Marshal Ri's job is to lead the kid around, show him how you control one of the world's biggest military establishments. Above all, he and his colleagues need to fill him in on those weapons of mass destruction, not just nuclear warheads but the chemical and biological ones that everyone forgets about while trying to get the North to return to talks about its nukes. It wouldn't do to have the kid take charge of the whole show and start pressing the wrong buttons.

Actually, the posts of vice chairmen of the party's military commission are relatively meaningless. The real center of power is the National Defense Commission, chaired, naturally, by the father. In other words, the party military commission is a training school for the real thing, and Marshal Ri is the teacher and the kid the lone student.

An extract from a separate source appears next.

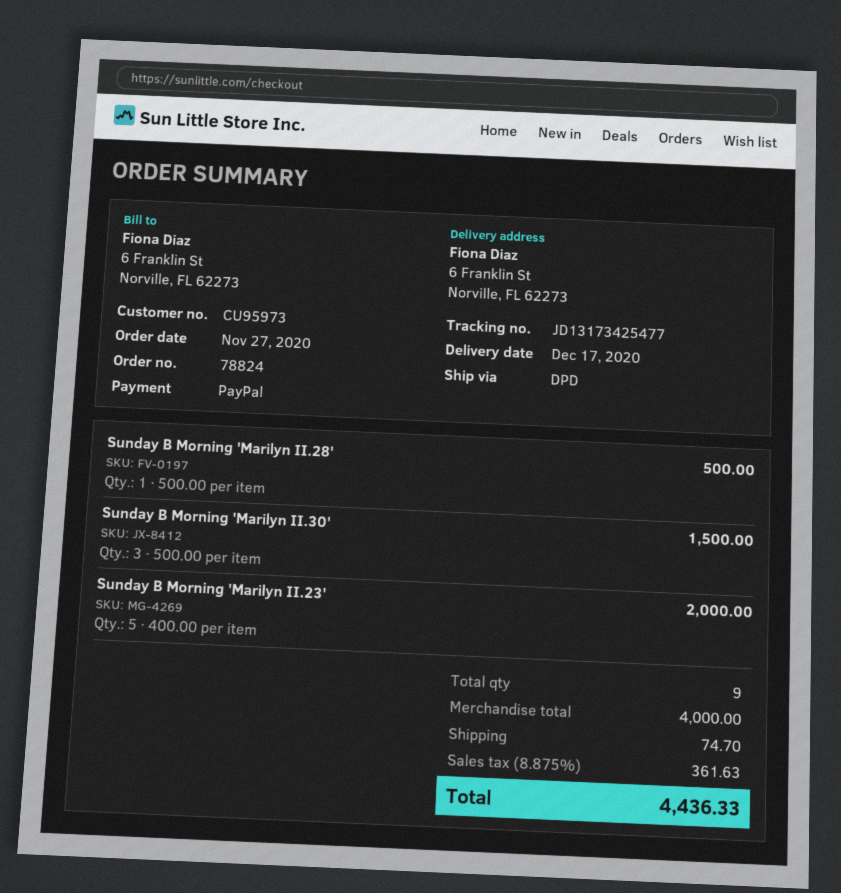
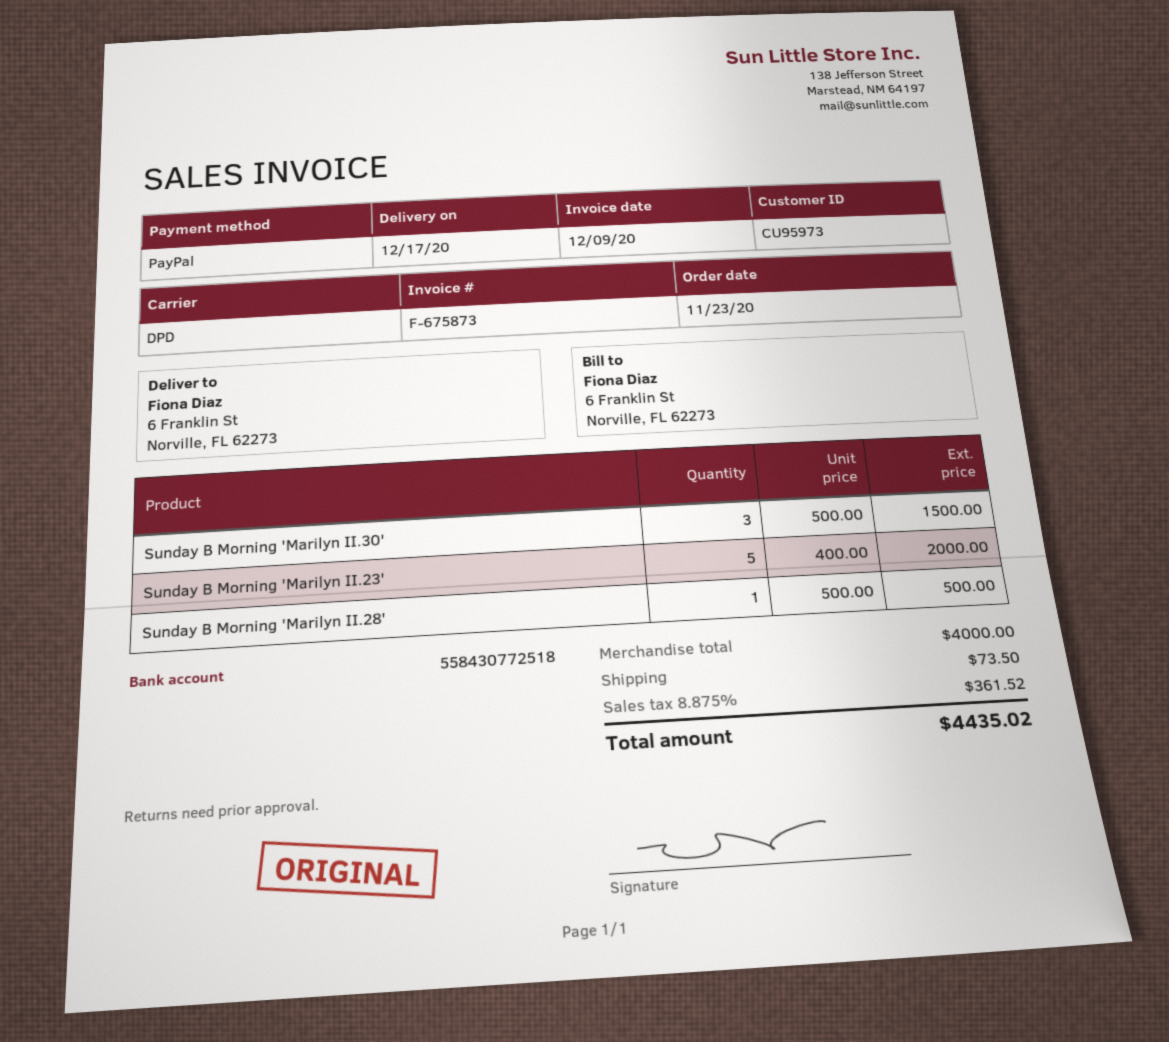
order date: 2020-11-27 -> 2020-11-23
shipping: 74.70 -> 73.50
tax: 8.875% = 361.63 -> 8.875% = 361.52
total: 4436.33 -> 4435.02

Kim Jong-eun has some other teachers as well. Right down the front row from him in the picture is a slim and trim little lady in a dark olive-drab uniform, no medals or insignia but plenty of rank. She's Aunt Kyong-hui, Kim Jong-il's sister, 64, four years younger than the Dear Leader, named a general along with her nephew. Auntie may not command any troops, but she does command her husband, Jang Song-thaek, Kim Jong-il's brother-in-law, and that's what counts.

If Jang's going to rule as a kind of regent after Kim Jong-il goes, he'll have to run whatever he does by General Kim Kyong-hui, also named to the politburo. She's got the rank, in the armed forces and the party, though he does exercise plenty of power in his own right as a vice chairman of the National Defense Commission.

Like good teachers, Kim Jong-eun's elders and betters in the party and the army will want to make sure he's in on the decision-making process. They're believed to have spread the word, filtered through contacts to South Korea, that he was responsible for conceiving the "heroic" attack in March on the South Korean corvette the Cheonan, sinking it in minutes with a loss of 46 lives.

Not so, in the view of knowledgeable analysts. The attack was engineered by a few top generals, also named to the party's military commission. The kid is getting the credit, though, all part of the build-up for the day when he's ordering everyone around regardless of rank and experience, when he's broken the bonds of paternal power, and he's able to plot such mayhem on his own.

Donald Kirk, a long-time journalist in Asia, is author of the newly published KoreaBetrayed: Kim Dae Jung and Sunshine.